Defining ‘Mass Shooting’

The standard government definition of “mass shooting” is four or more people killed in a public place who are chosen indiscriminately.

This definition, crafted by the nonpartisan Congressional Research Center (CRS) in 2013 (pdf), doesn’t count domestic violence and gang or drug-related violence because CRS explained those crime activities already have “federal policies, law enforcement structures, and laws tailored in many instances to specifically address them.” The definition matters for law enforcement and others who study and report on crime and look for solutions.

But then unofficial groups started making up new definitions for “mass shootings” that changed the methodology for counting them, which made the numbers higher. Mass shootings leads to more gun control legislation and increased media attention, according to a Harvard University study.

The left-wing magazine “Mother Jones” has a widely cited database, and it made the definition as three or more killed, which of course increases the data. It also includes domestic violence killings, which CRS explained should not be included because “a killer’s relationship to his or her victims is important” when “driven by a desire for revenge and/or power.” Those two changes in the definition have doubled its count for 2022.

“This oversimplification of ‘mass shootings’ treats all incidents as the same problem when they are different issues that require different solutions,” said Mark Oliva, managing director of public affairs for the National Shootings Sports Foundation, which lobbies for gun companies, told The Epoch Times. “This is what is seized upon by those calling for bans and complete disarmament of law-abiding citizens. The answer they turn to is getting rid of all guns, even for those who obey the law.”

Gun Violence Archive

The biggest change came when the Gun Violence Archive (GVA) changed the definition in its widely cited online database. It considers a “mass shooting” any incident in which there are “four victims shot”—not killed.

Also, it includes the crime categories the CRS said are not relevant.

“The Gun Violence Archive’s definition of ‘mass shooting’ can be misleading since it counts among their numbers gang-related crimes, officer-involved cases, and self-defense usages,” said Oliva. “That leads to a much larger figure being used by Gun Violence Archive, but presents the information without context.
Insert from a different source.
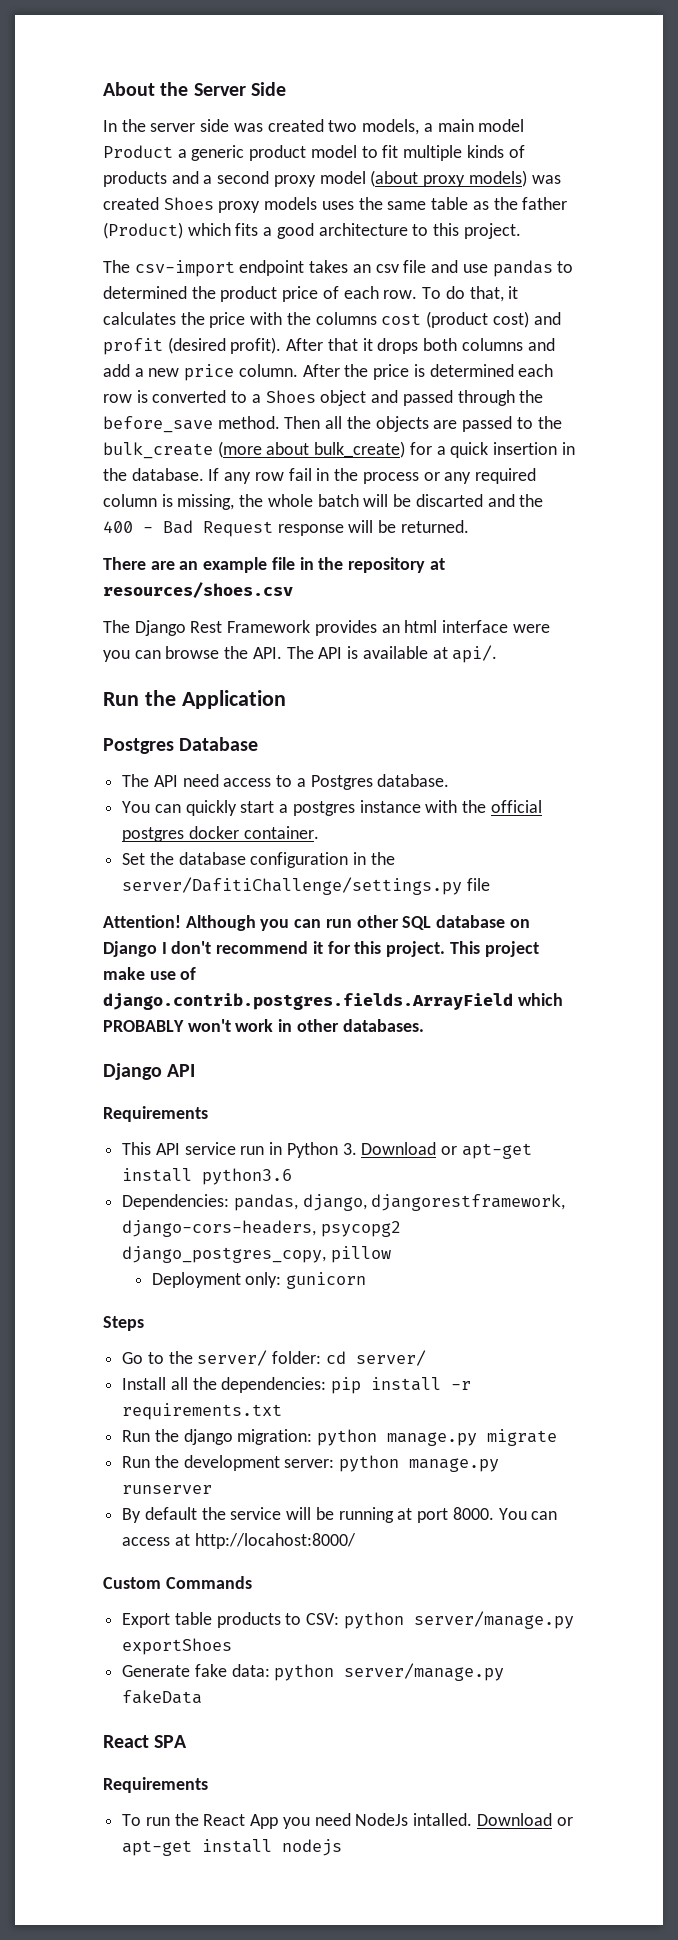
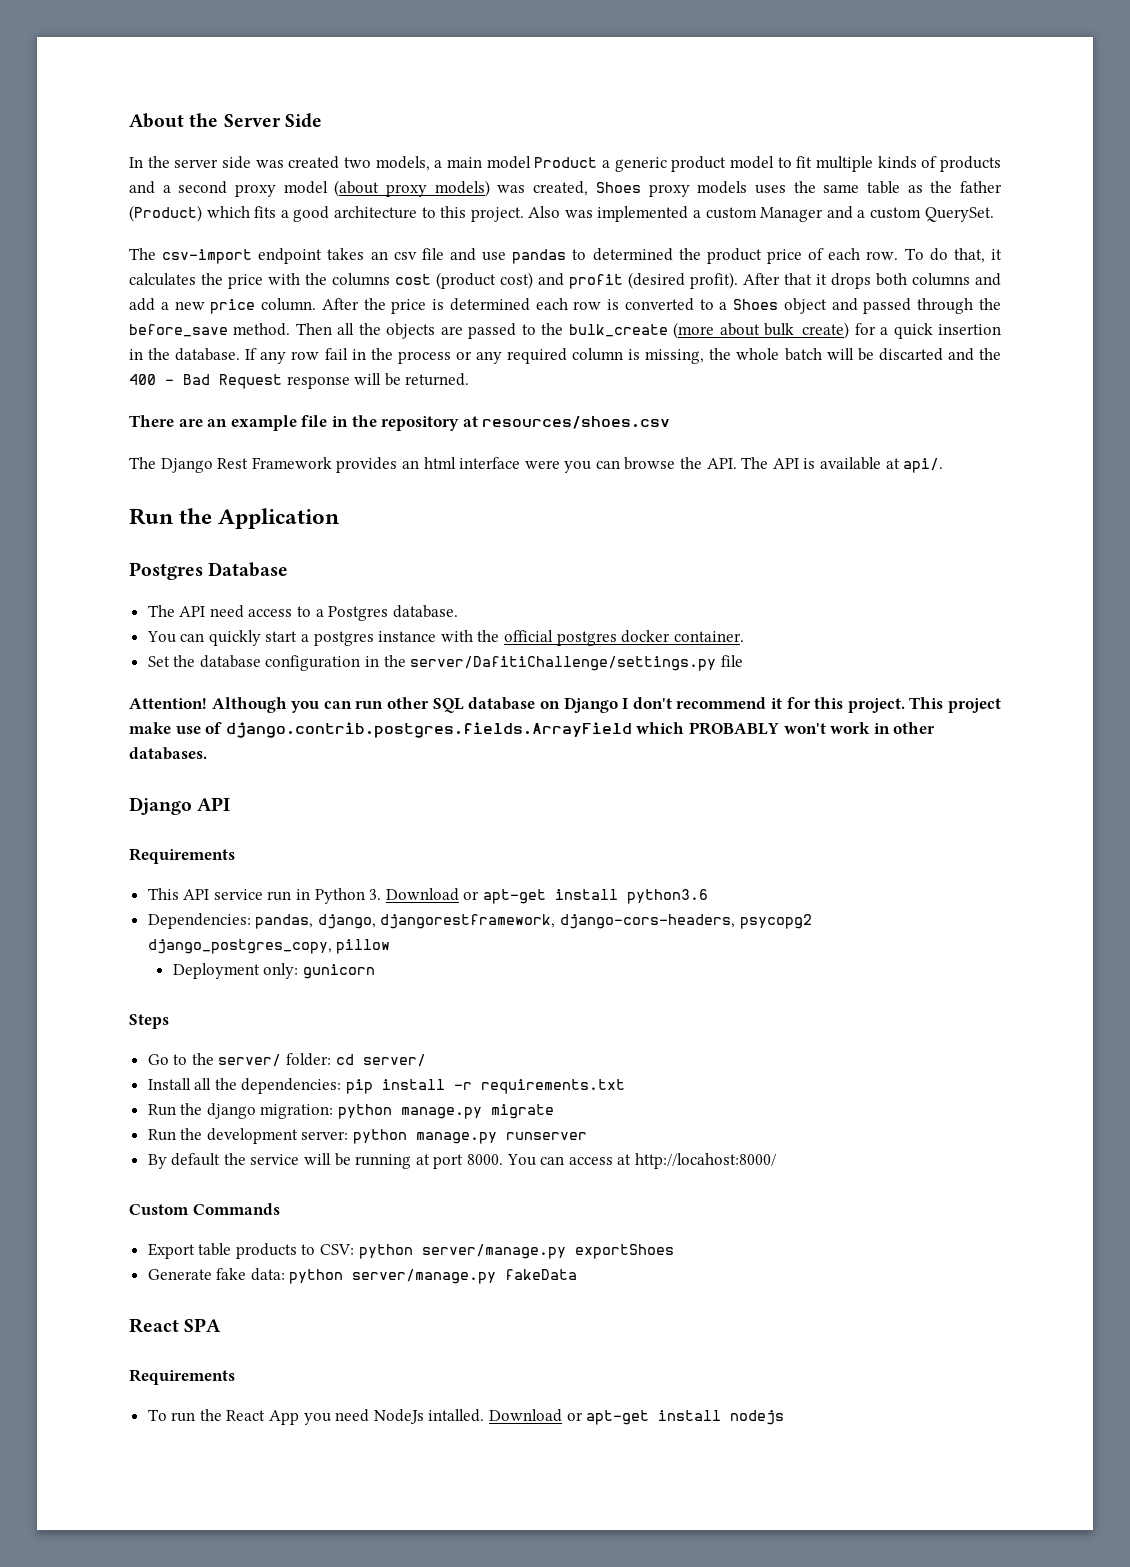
- In the server side was created two models, a main model Product a generic product model to fit multiple kinds of products and a second proxy model (about proxy models) was created Shoes proxy models uses the same table as the father (Product) which fits a good architecture to this project.
+ In the server side was created two models, a main model Product a generic product model to fit multiple kinds of products and a second proxy model (about proxy models) was created, Shoes proxy models uses the same table as the father (Product) which fits a good architecture to this project. Also was implemented a custom Manager and a custom QuerySet.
This can be confusing for readers since many accept the information as an instance of a lone individual preying on multiple people. That isn’t always the case, especially when looking at gang-related and drug-related incidents.”

GVA did not respond to a request for comment about its methodology. However, when the group’s executive director, Mark Bryant, was asked by the Second Amendment Foundation about the media’s “overhyping and misuse of his data,” Bryant responded, “If the numbers are misleading, the journalist didn’t do their homework.” He added that “When a journalist uses the mass-shooting numbers as their lead, they’re not looking at the whole situation.”

Mass Shooting Statistics

The Rand Corporation did a study on the various groups that count mass shootings and looked at how their definitions changed the results. In 2019, the seven main trackers reported mass shootings for the year ranged wildly from six to 503. Those same groups reported victims of mass shootings that year were as far apart as 60 and 628.
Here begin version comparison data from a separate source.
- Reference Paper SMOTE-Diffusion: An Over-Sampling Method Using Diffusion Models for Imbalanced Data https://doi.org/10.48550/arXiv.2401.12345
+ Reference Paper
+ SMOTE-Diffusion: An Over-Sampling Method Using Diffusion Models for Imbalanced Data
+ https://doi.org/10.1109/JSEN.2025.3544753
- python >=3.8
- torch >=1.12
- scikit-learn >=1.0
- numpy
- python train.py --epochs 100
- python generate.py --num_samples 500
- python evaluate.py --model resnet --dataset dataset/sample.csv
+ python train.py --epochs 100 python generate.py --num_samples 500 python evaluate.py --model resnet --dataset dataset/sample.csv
The government does not track mass shootings every year. The FBI releases an annual report on “active shooters” which it defines as one or more individuals actively engaged in killing or attempting to kill people in a populated area. There were 61 active shooter incidents in 2021 and 40 in 2020.

But for mass shootings, the first statistics came from the CRS report in 2013. It looked at the previous three decades and identified a total of 78 public mass shootings that claimed 547 lives.

This year, the Department of Justice released a database of mass shootings in a report from the National Institute of Justice and a group called “The Violence Project.” The database, which can be downloaded by request, shows a total of 176 mass shootings from 1966 to 2021 with a total of 1,259 people killed. That is an annual mean of 23 victims of mass shootings in 55 years.

 

 

 

This graphic shows the data for the most recent 10 years from DoJ and the Violence Project. You can see there have been a total of 55 mass shootings and 516 victims in a decade. (The total number of victims was 108 in 2017 because of the horrific mass shooting in Las Vegas in which 58 people were killed.)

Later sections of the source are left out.